*** Record set ***

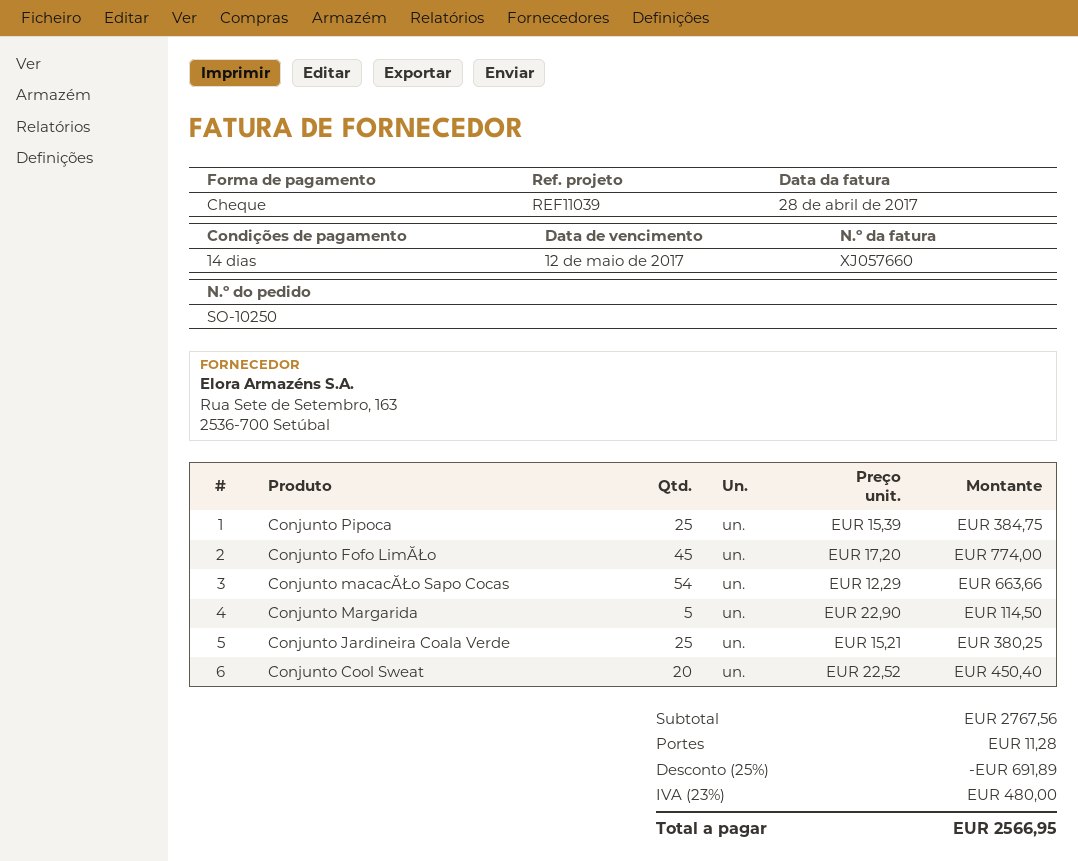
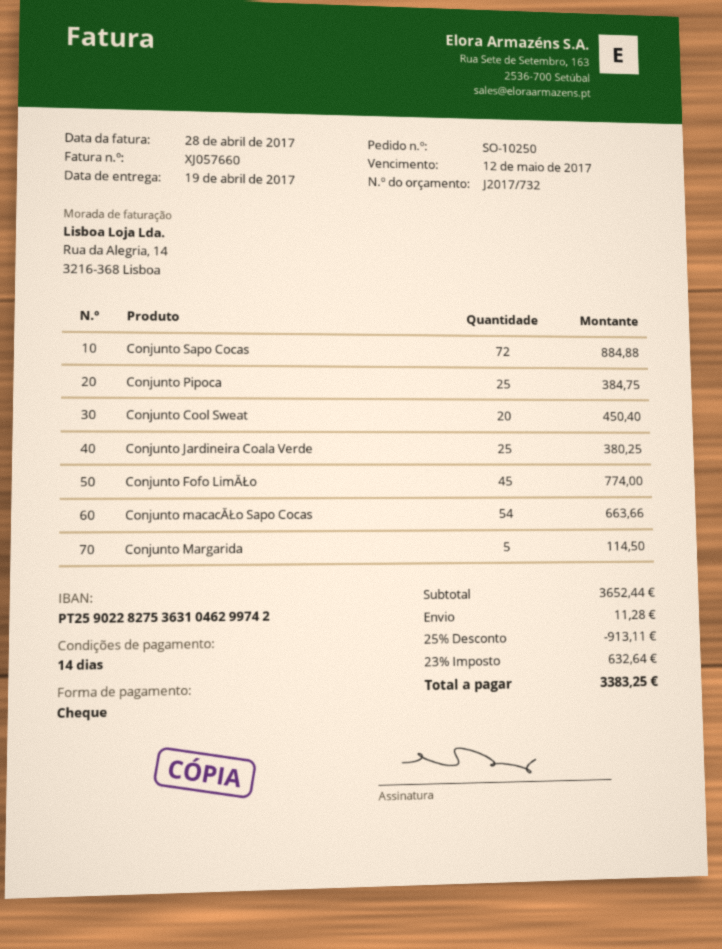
Conjunto Sapo Cocas: none -> 72 for 884.88
subtotal: 2767.56 -> 3652.44
discount: 25% = 691.89 -> 25% = 913.11
tax: 23% = 480.00 -> 23% = 632.64
total: 2566.95 -> 3383.25

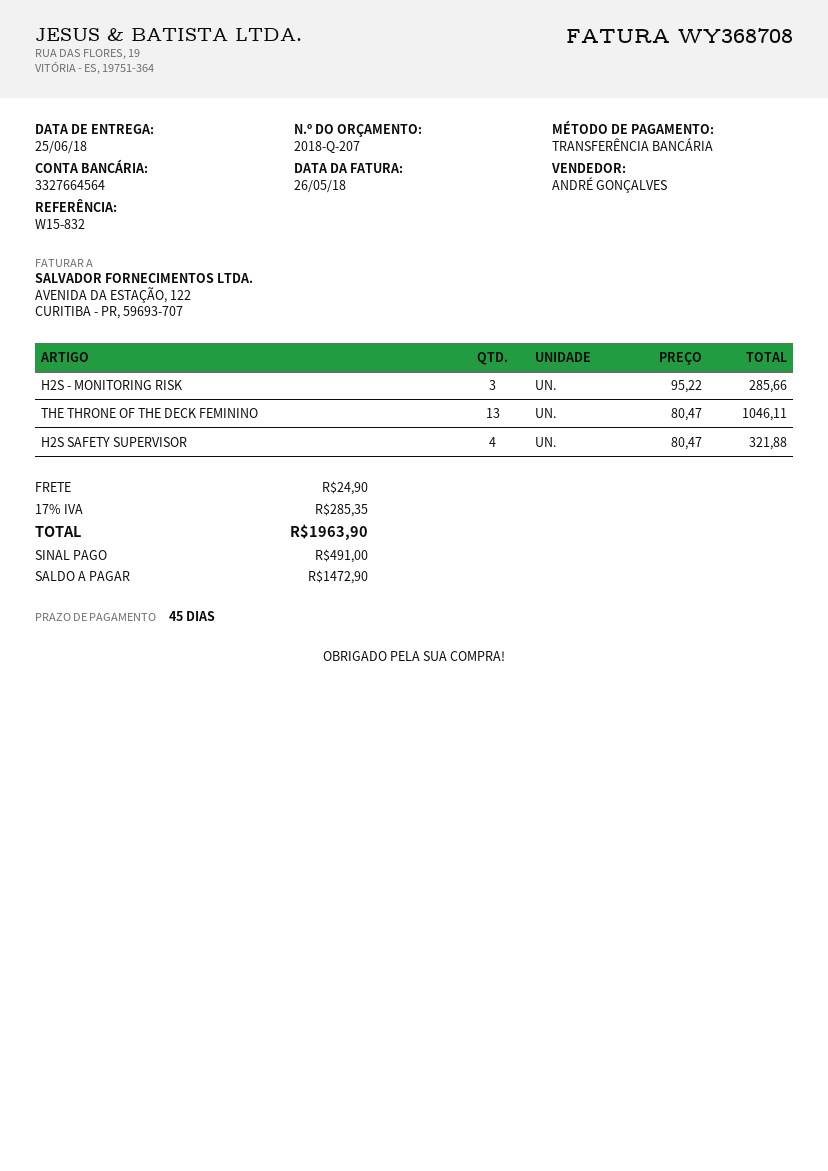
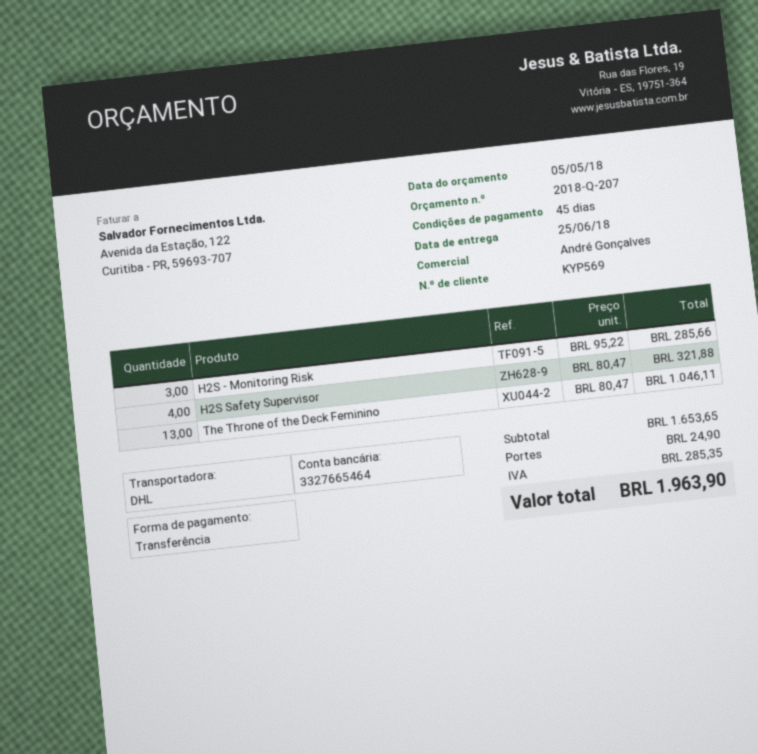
bank account: 3327664564 -> 3327665464

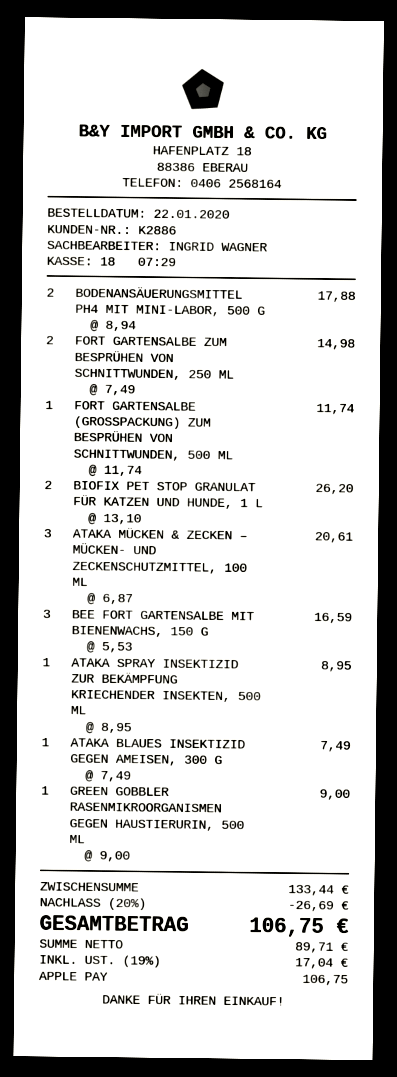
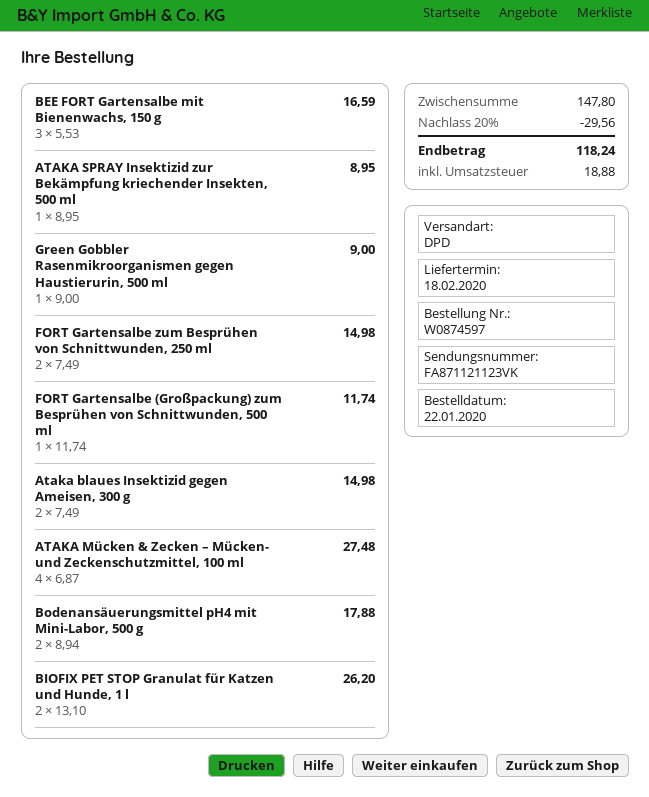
ATAKA MÜCKEN & ZECKEN – MÜCKEN- UND ZECKENSCHUTZMITTEL, 100 ML: 3 x 6.87 = 20.61 -> 4 x 6.87 = 27.48
ATAKA BLAUES INSEKTIZID GEGEN AMEISEN, 300 G: 1 x 7.49 = 7.49 -> 2 x 7.49 = 14.98
subtotal: 133.44 -> 147.80
discount: 20% = 26.69 -> 20% = 29.56
tax: 17.04 -> 18.88
total: 106.75 -> 118.24

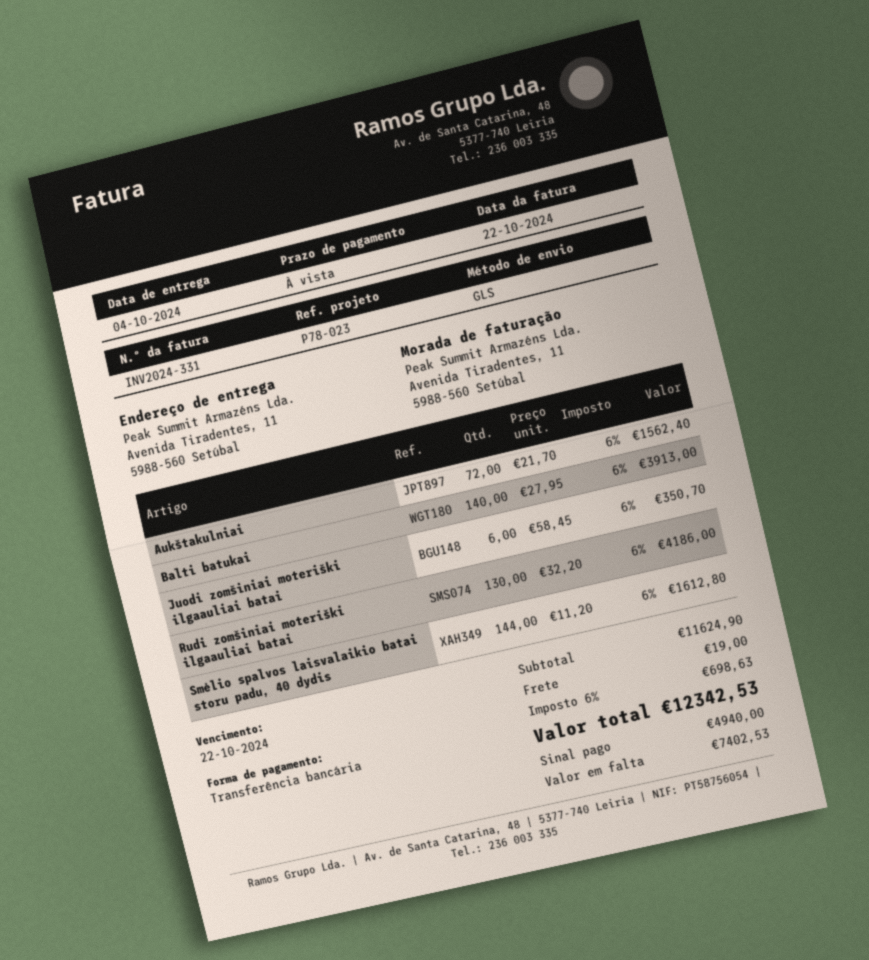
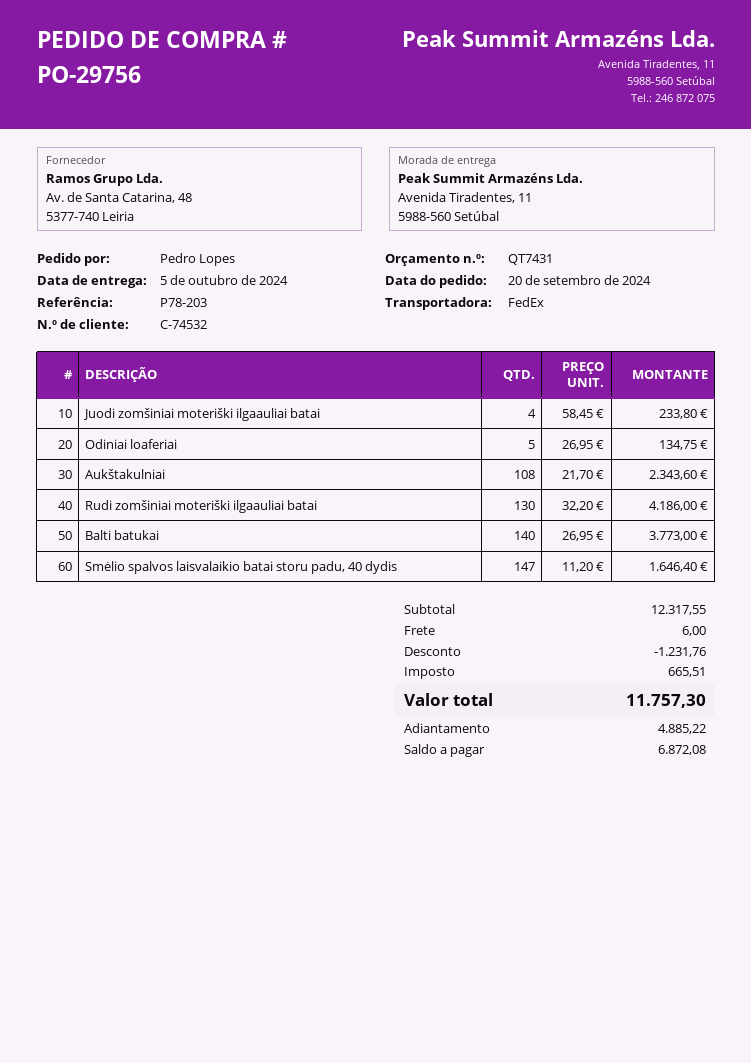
delivery date: 2024-10-04 -> 2024-10-05
reference: P78-023 -> P78-203
shipping method: GLS -> FedEx
Aukštakulniai: 72 x 21.70 = 1562.40 -> 108 x 21.70 = 2343.60
Balti batukai: 140 x 27.95 = 3913.00 -> 140 x 26.95 = 3773.00
Juodi zomšiniai moteriški ilgaauliai batai: 6 x 58.45 = 350.70 -> 4 x 58.45 = 233.80
Smėlio spalvos laisvalaikio batai storu padu, 40 dydis: 144 x 11.20 = 1612.80 -> 147 x 11.20 = 1646.40
Odiniai loaferiai: none -> 5 x 26.95 = 134.75
subtotal: 11624.90 -> 12317.55
discount: none -> 1231.76
shipping: 19.00 -> 6.00
tax: 698.63 -> 665.51
total: 12342.53 -> 11757.30
deposit: 4940.00 -> 4885.22
balance: 7402.53 -> 6872.08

***

◆ Directions
Write out, word for word, every line from the one containing "Smėlio spalvos laisvalaikio" through the last line of the records above.

◆ Answer to the problem
Smėlio spalvos laisvalaikio batai storu padu, 40 dydis: 144 x 11.20 = 1612.80 -> 147 x 11.20 = 1646.40
Odiniai loaferiai: none -> 5 x 26.95 = 134.75
subtotal: 11624.90 -> 12317.55
discount: none -> 1231.76
shipping: 19.00 -> 6.00
tax: 698.63 -> 665.51
total: 12342.53 -> 11757.30
deposit: 4940.00 -> 4885.22
balance: 7402.53 -> 6872.08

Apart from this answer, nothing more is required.